Her voice almost squeaked, “This isn’t one of those times.”
“I’m just trying to set my son and daughter straight—“
“Technically, I’m not your daughter, Bruce,” Alex said simply.
“And I’m not your son, Joan.” Emo lifted his chin.
“Bruce—This man—Your father is most certainly your father!” Joan snapped, sticking her fingernail painfully into my cheek, making me wince. “You will respect him and address him properly! Do you understand me little missy?”
Alex frowned disapprovingly at her mother, “How did you feel when your mother referred to you as ‘little missy?’”
“I felt put in my proper place, subservient to my parents,” Joan snapped, but her voice was trembling, about to burst, “just as I hope you feel right now!”
“Fine!” Alex slapped her free palm on the tabletop and looked at me. “Do us all a favor and stop putting your great big stinky foot in your mouth, STEPFATHER!”
“Dang,” I grumbled, slumping back against my chair with my arms folded over my chest.
Joan’s temper was starting to overtake her hysteria, “You two have obviously been planning this confrontation for some time. It’s well-rehearsed, and I’m glad those pee-wee acting lessons didn’t going to waste…”
I nodded my head, Good job Honey. Put them in their place.

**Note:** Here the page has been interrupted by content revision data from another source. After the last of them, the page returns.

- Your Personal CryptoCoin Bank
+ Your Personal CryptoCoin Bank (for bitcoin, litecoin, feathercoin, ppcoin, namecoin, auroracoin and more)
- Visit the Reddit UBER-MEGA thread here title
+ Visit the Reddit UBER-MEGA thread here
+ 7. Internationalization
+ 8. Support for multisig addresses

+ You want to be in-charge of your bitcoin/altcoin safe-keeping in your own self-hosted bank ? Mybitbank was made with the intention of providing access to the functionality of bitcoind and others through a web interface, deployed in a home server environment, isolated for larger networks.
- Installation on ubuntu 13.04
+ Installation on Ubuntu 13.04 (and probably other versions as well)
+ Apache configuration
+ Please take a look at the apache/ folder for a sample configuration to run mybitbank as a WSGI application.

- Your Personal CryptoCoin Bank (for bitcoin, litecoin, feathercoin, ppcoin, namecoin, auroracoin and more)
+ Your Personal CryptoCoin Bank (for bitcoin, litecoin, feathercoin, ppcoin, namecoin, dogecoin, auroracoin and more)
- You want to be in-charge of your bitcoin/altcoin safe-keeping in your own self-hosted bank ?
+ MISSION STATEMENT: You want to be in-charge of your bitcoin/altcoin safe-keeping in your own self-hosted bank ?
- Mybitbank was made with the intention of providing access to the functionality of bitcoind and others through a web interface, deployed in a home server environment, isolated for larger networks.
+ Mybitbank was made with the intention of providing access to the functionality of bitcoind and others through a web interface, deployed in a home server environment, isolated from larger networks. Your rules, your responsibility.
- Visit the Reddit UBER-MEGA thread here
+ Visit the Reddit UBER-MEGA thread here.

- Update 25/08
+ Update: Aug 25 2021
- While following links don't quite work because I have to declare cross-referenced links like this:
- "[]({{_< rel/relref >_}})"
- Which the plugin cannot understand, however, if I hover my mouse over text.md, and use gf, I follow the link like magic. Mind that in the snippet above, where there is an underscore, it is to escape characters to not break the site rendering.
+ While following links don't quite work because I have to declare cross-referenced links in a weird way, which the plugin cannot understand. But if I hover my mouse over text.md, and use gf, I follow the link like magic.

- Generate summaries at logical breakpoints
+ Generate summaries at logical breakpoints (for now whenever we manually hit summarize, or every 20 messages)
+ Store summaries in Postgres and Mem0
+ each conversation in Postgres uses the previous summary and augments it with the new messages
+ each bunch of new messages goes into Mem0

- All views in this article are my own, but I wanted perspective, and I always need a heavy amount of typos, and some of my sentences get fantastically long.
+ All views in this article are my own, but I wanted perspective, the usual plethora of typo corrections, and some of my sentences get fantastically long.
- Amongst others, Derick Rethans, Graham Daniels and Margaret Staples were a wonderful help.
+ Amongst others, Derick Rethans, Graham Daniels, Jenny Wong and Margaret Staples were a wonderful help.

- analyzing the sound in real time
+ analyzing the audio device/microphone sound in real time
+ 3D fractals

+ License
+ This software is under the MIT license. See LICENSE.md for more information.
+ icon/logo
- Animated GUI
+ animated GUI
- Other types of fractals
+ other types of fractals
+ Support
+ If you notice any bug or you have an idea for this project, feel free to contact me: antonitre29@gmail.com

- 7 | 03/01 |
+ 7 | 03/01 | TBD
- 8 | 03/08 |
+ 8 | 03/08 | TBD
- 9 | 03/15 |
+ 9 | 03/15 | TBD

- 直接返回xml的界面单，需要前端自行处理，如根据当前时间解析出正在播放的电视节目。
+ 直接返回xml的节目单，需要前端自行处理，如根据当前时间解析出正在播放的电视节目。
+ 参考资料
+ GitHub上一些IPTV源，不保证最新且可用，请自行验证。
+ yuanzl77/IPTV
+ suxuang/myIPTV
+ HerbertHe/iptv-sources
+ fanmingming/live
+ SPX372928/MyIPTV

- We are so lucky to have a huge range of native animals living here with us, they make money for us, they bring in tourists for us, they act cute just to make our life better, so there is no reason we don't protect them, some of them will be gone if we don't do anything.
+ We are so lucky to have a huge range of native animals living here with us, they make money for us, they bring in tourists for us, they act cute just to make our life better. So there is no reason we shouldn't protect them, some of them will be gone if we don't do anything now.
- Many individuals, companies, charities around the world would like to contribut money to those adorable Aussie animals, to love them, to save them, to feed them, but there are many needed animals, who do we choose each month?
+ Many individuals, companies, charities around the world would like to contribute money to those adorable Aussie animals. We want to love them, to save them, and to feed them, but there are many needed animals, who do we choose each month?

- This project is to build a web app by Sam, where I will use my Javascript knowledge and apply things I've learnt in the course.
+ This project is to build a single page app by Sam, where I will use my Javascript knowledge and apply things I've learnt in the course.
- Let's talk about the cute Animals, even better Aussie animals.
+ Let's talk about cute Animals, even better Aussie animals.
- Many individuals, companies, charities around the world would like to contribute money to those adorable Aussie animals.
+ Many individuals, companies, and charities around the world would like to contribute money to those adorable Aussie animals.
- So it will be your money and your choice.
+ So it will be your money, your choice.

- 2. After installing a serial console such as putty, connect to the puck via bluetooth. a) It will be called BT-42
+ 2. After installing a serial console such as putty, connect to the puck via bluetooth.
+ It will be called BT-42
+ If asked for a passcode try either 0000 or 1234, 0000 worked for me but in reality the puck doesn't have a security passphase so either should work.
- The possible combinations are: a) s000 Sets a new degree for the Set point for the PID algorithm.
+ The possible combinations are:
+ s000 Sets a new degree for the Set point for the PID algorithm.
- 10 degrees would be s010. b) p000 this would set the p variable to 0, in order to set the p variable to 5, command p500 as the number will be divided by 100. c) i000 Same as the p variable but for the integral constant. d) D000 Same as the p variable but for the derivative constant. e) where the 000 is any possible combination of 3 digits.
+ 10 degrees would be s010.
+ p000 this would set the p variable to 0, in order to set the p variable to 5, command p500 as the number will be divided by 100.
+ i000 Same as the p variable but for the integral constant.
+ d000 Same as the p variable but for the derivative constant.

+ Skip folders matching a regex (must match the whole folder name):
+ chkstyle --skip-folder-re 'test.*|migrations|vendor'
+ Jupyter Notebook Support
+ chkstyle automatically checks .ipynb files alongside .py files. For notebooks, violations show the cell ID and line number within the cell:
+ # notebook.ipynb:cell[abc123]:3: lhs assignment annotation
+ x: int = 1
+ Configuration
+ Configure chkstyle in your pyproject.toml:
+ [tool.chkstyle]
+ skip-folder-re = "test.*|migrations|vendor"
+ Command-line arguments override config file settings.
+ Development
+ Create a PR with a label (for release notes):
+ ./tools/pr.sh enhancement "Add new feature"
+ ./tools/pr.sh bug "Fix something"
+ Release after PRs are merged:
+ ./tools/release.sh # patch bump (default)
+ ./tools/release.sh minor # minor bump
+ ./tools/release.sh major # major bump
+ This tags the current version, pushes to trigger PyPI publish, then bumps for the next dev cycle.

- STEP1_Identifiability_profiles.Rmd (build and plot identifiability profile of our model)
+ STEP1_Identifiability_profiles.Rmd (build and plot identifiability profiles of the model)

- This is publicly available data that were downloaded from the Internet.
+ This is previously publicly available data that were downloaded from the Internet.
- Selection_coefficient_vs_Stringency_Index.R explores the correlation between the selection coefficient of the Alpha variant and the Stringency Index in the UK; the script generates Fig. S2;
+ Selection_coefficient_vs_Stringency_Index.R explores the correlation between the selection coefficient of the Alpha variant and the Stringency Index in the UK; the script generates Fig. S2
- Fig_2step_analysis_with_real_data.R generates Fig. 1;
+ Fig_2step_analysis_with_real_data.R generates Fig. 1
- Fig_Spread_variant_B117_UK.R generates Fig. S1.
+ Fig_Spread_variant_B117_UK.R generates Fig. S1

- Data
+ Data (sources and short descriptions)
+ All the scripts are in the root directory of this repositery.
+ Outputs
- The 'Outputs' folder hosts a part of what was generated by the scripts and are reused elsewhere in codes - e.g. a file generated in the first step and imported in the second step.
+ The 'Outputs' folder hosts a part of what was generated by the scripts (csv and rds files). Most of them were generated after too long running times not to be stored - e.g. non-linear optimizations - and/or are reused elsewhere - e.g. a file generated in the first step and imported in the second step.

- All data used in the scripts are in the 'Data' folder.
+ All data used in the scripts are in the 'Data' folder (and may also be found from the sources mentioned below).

“…and all those video games and movies tend to get your imaginations running a little wild at times.”
I smiled smugly, Damn straight.
“You kids have always been so very close…”
That’s right, soften it up now baby. Give them an out.
“…and I can tell by the way you kids look at one another…”
I frowned and scratched my mustache, ‘Look at one another?’
“…that you both love each other very much, and you do a great job of providing emotional support at school at home. I’m so proud of how your aren’t ashamed to publicly show your—“
“Oh my God!” I blurted out suddenly. “Don’t tell me they’ve developed feelings for one another!?!?”
“Huh?” Alex and Emo’s mouths dropped open simultaneously.
Each one looked at the other, searching for some insight into my statement. I could see Alex get it first, as she let go of Emo’s hand like it was a tarantula. Emo figured it out from Alex’s expression, and his own face instantly matched her look of disgust. Joan dropped my hand on the table and pushed her chair away from it to give me the indignation look, fists on her hips.
“Way to go champ,” she said after letting me wriggle under the heat of her gaze for nearly a minute. “You just destroyed fifteen years worth of innocent sibling love expressions. Congratulations Bruce.”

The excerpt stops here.